The task of classifying news manually requires in-depth knowledge of the domain and expertise to identify anomalies in the text. In this research, we discussed the problem of classifying fake news articles using machine learning models and ensemble techniques. The data we used in our work is collected from the World Wide Web and contains news articles from various domains to cover most of the news rather than specifically classifying political news. The primary aim of the research is to identify patterns in text that differentiate fake articles from true news. We extracted different textual features from the articles using an LIWC tool and used the feature set as an input to the models. The learning models were trained and parameter-tuned to obtain optimal accuracy. Some models have achieved comparatively higher accuracy than others. We used multiple performance metrics to compare the results for each algorithm. The ensemble learners have shown an overall better score on all performance metrics as compared to the individual learners.

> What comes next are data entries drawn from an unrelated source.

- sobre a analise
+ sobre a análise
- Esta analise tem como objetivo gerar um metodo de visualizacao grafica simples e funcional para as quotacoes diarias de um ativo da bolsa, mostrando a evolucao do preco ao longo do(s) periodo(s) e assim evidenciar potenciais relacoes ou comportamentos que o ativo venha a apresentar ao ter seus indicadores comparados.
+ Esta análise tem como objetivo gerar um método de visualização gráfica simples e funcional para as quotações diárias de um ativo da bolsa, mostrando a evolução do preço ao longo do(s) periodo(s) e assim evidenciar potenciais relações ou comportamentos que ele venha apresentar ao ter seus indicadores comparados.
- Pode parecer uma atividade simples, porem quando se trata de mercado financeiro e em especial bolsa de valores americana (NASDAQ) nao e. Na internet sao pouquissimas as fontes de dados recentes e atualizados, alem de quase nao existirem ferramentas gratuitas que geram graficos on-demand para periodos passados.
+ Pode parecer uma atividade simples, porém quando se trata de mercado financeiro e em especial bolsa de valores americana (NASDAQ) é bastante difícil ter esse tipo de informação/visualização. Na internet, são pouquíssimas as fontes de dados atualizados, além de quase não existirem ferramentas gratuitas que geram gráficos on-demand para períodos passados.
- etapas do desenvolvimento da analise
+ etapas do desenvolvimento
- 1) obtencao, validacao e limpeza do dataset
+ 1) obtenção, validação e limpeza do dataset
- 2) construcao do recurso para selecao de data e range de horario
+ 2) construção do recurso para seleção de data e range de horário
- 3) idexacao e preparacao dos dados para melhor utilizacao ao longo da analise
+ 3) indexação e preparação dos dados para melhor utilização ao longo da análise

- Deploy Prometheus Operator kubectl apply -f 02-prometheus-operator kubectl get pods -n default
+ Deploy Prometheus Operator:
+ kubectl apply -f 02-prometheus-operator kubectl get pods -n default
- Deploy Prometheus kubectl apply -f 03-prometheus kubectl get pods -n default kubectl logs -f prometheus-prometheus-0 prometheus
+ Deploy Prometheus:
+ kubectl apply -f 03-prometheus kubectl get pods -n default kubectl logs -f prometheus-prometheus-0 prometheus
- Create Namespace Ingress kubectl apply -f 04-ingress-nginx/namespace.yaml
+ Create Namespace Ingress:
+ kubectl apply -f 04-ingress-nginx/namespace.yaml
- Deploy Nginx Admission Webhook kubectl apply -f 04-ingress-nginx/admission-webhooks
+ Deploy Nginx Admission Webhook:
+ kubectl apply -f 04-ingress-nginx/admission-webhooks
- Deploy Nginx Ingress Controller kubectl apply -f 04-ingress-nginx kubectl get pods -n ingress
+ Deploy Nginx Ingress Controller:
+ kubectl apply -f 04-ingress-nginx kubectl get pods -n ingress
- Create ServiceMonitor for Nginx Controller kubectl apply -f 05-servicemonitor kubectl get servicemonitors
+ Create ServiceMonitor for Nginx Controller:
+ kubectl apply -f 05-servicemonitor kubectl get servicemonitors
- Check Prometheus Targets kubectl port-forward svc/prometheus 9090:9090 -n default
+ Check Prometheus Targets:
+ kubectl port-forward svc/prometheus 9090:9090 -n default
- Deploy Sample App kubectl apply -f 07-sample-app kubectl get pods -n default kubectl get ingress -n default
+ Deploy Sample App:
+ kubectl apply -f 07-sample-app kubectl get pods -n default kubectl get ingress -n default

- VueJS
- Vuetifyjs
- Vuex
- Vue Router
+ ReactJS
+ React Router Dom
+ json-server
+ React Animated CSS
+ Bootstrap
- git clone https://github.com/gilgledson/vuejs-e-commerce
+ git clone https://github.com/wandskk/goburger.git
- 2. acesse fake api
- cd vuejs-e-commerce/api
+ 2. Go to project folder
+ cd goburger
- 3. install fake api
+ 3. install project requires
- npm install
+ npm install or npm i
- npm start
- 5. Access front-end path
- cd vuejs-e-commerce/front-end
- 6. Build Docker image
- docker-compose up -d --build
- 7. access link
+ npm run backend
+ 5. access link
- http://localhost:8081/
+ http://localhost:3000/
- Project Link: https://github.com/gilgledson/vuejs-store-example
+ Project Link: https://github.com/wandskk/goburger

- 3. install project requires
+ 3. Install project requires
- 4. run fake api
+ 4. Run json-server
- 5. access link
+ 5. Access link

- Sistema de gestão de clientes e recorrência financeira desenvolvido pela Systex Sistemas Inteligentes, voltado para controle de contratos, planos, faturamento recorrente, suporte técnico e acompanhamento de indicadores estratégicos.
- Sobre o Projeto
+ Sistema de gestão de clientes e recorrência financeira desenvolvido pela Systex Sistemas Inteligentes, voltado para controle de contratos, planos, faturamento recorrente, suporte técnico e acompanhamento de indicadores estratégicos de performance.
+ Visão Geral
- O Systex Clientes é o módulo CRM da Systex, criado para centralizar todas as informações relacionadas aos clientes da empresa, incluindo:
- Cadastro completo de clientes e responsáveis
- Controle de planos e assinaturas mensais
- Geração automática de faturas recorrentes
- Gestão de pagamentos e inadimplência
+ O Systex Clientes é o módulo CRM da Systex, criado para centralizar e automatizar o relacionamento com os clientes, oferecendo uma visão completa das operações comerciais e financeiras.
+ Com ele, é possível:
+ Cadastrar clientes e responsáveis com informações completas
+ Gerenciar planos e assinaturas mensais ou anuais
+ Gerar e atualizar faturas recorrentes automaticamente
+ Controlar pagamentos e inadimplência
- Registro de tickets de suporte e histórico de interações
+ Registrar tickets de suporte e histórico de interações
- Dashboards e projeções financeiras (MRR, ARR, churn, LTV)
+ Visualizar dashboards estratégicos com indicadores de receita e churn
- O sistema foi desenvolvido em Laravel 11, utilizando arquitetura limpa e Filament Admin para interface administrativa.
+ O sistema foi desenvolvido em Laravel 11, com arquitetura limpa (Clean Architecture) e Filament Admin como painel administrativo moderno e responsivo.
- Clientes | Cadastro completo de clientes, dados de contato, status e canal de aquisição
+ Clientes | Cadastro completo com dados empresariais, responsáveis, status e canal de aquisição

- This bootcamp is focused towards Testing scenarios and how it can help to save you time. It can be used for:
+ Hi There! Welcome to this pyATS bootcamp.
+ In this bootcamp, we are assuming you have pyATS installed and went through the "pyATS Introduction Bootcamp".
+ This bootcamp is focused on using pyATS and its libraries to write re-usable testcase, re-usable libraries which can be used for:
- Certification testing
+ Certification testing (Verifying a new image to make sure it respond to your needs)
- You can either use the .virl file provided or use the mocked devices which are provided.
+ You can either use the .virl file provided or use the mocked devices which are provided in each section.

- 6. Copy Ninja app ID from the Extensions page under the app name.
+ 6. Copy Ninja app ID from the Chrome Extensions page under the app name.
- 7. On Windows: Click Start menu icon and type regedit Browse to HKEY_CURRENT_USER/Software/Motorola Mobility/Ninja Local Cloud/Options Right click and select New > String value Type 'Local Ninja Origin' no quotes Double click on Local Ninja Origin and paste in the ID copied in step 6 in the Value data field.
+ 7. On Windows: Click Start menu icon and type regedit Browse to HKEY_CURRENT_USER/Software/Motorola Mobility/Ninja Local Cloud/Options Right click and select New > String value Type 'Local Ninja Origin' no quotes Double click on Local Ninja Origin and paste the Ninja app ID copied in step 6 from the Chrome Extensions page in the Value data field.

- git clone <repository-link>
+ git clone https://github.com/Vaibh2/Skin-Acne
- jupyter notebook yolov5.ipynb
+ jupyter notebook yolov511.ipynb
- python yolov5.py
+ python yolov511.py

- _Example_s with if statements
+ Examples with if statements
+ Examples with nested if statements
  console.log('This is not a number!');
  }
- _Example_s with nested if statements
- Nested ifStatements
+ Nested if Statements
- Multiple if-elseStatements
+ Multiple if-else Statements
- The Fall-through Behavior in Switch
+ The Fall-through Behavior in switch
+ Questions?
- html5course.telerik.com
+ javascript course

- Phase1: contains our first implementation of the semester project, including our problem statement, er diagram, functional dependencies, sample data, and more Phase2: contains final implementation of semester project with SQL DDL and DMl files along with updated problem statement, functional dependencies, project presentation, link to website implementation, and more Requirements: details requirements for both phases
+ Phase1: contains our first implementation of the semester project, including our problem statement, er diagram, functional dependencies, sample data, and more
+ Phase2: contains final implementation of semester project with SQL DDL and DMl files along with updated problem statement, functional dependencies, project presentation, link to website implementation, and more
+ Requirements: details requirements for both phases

Fake news detection has many open issues that require attention of researchers. For instance, in order to reduce the spread of fake news, identifying key elements involved in the spread of news is an important step. Graph theory and machine learning techniques can be employed to identify the key sources involved in spread of fake news. Likewise, real time fake news identification in videos can be another possible future direction.

Data Availability

Previously reported data were used to support this study and are available at https://www.kaggle.com/c/fake-news and https://www.kaggle.com/jruvika/fake-news-detection.

Conflicts of Interest

The authors declare that there are no conflicts of interest regarding the publication of this paper.